I am an Army Reservist with 13 years of service, 8 of which have been on Active Duty. I joined the Army during my junior year of high school on February 17, 2000.
In May 2003, I earned the rank of Specialist and the next month I was called to Active Duty in support of Operation Enduring Freedom serving our country as an ammunition specialist (specializing in computer logistics), landing me in Afghanistan after quick deployment training at Fort McCoy, Wisconsin.
In August 2007, I left home for Fort Hood, Texas for my second tour of duty. From Fort Hood, Texas, my unit left to serve in support of Operation Iraqi Freedom. During this deployment, I earned my Sergeant stripes and became a leader of the troops.
Having served two tours overseas, I was offered another mobilization home side. I was mobilized to Fort McCoy to be a trainer for military service men and women leaving to serve our country. I had the opportunity to share everything that I leaned overseas with service members from all branches of the military.

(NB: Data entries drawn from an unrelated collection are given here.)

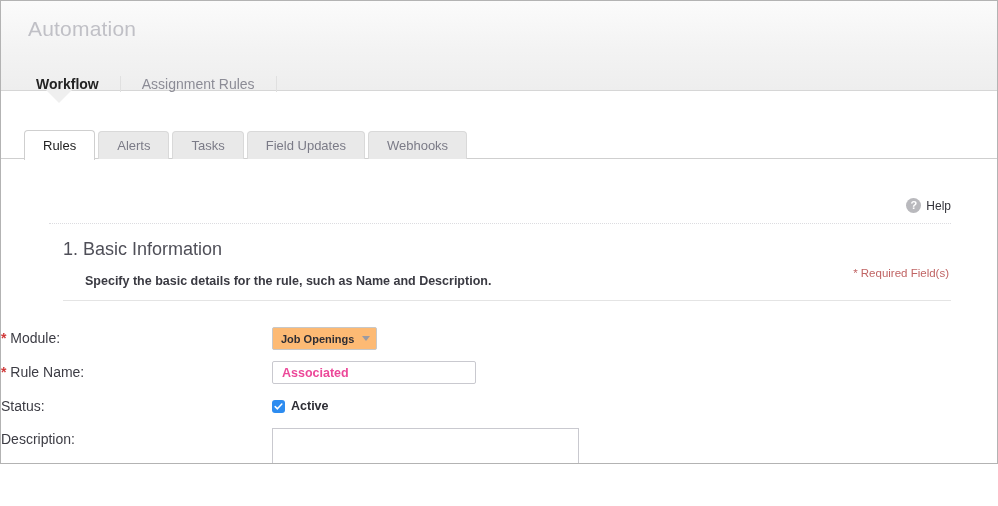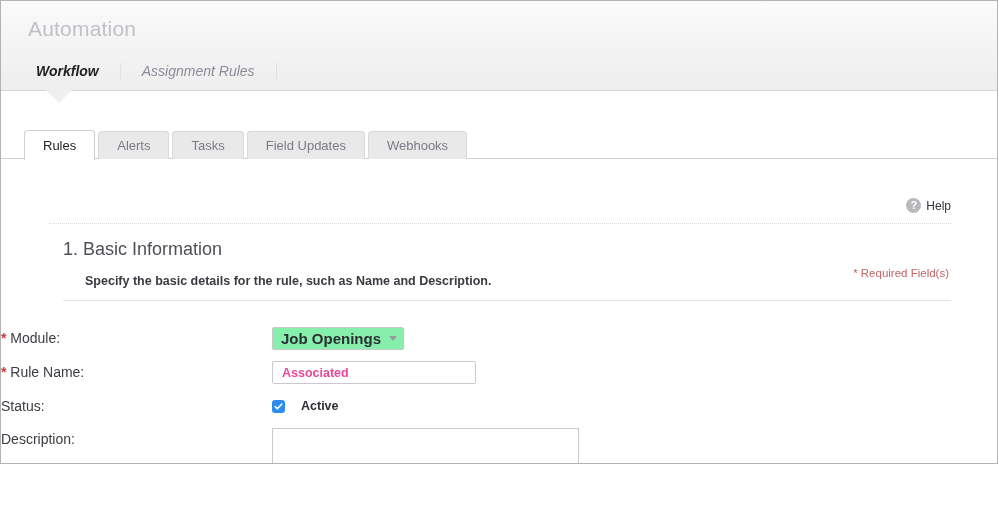"Workflow" .module-tabs { align-items: flex-end -> center; font-style: italic -> none; top: 40px -> 64px }
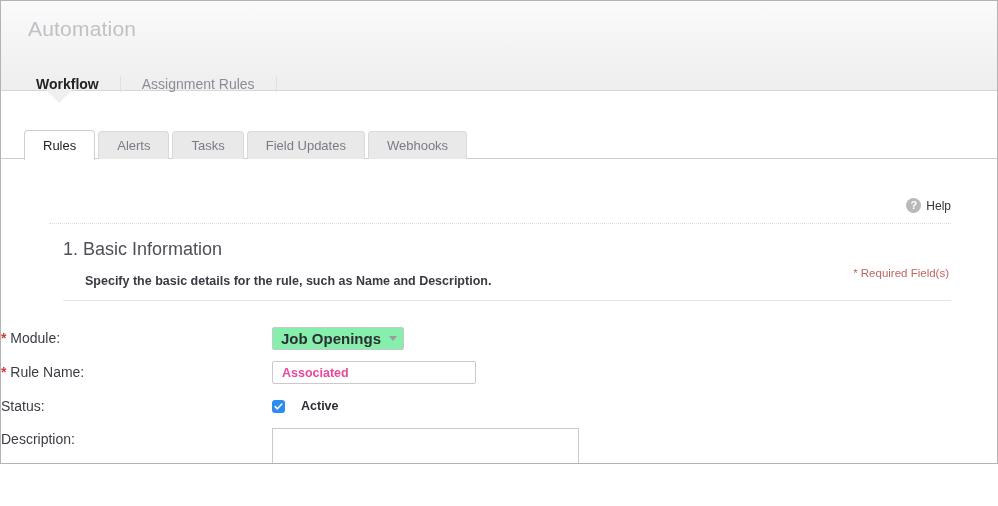"Job Openings" .dropdown { background: #86efac -> #fdba74; font-size: 15px -> 11px }
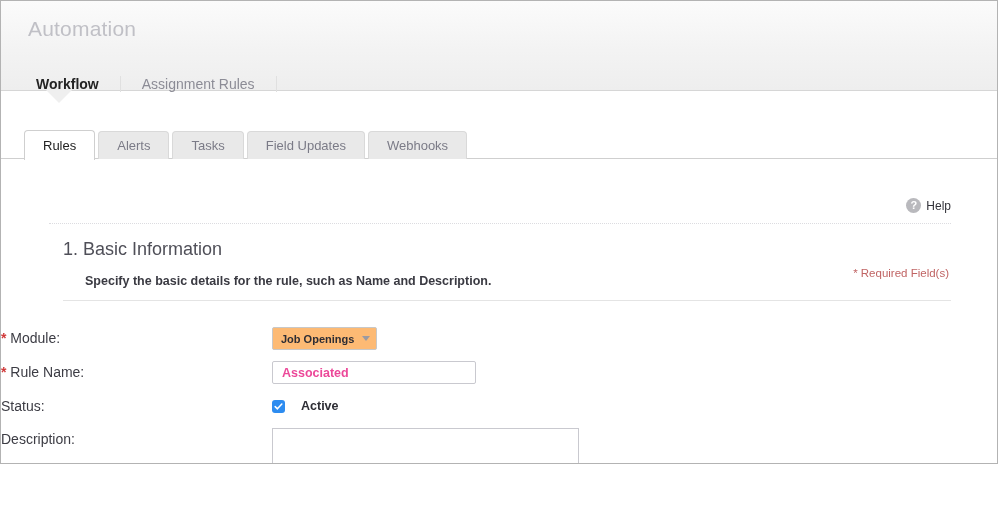"Active" .checkbox-wrap { gap: 16px -> 6px }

After serving two years on Fort McCoy and being apart from my family of three years, we decided to sell our home and rent closer to the base, all while multiple medical problems I didn’t realized I had started to surface. I started having trouble running and walking without having any severe pain in my knees. I also started to have flash backs and anxiety problems along with sleep issues. Eventually, I was moved from training soldiers into an office job where I was able to contribute to the planning of training that was given to deploying service members.
In September 2011 I had to leave my family again to go to Fort Knox to get medical evaluations and help. I eventually found a program where I could get home and receive medical help and volunteer at the VA hospital for a work day while still being on military orders.
In March 2013, I was given a service dog named Ava. Since Ava’s arrival in the family and with her help, my wife and family say I seem a lot happier and I am able to get out more often.
I still have three months till my retirement. When that is over, I plan to complete my computer science degree, which I am pursuing online due to my medical conditions and issues with crowds. So far, I have maintained Magna Cum Laude standards. After graduation, I plan to pursue a career in computer science.
I am so glad that I have been afforded the opportunity to have Ava as a service dog and that I can help society realize that not all military injuries are easy to see on the outside. I can hide my injuries under my clothes, and avoid things that most never realize, even with the help of a service dog.
Charles was an ammunition specialist who was called to active duty in support of Operation Enduring Freedom. He served two tours of duty overseas in Afghanistan.
Charles came to me wondering if his injuries would prevent him from playing golf again. He has injuries in his right elbow and wrist which affect his hand and arm movements and also in both knees. He has to wear stabilizing braces to keep him on his feet during his swing. Fortunately, Charles still has full range of motion in his hips, back, and shoulders, which allows him to make a proper rotational turn. His greatest physical challenge is his balance during his set-up and swing.
In setting Charles up to the ball, I had Charles narrow his stance to shoulder-width with both feet flared out and with his weight evenly distributed to promote a more balanced and stable set-up position. From this position, Charles was able to rotate his right hip, allowing his weight to shift to his right and then back to his left for a more inside-out forward swing. Eventually, he was able to finish with his weight on his front leg in a relaxed position instead of falling back and cutting across the ball, thereby correcting his tendency to slice to the right.
His hand and arm injuries affected his ability to hinge his wrists and rotate his forearms. We have been working so that he can properly cock his wrists and rotate his forearms counter-clockwise. His sessions during the last few months have been very productive and he has been steadily improving so that now he is able to hit the ball more consistently. Charles is one of the most positive wounded warriors that I have worked with and we have a great time working together. Also note in the pictures that Charles has a service dog named Ava. She aids him in his recovery from Post-Traumatic Stress Disorder and physical daily tasks.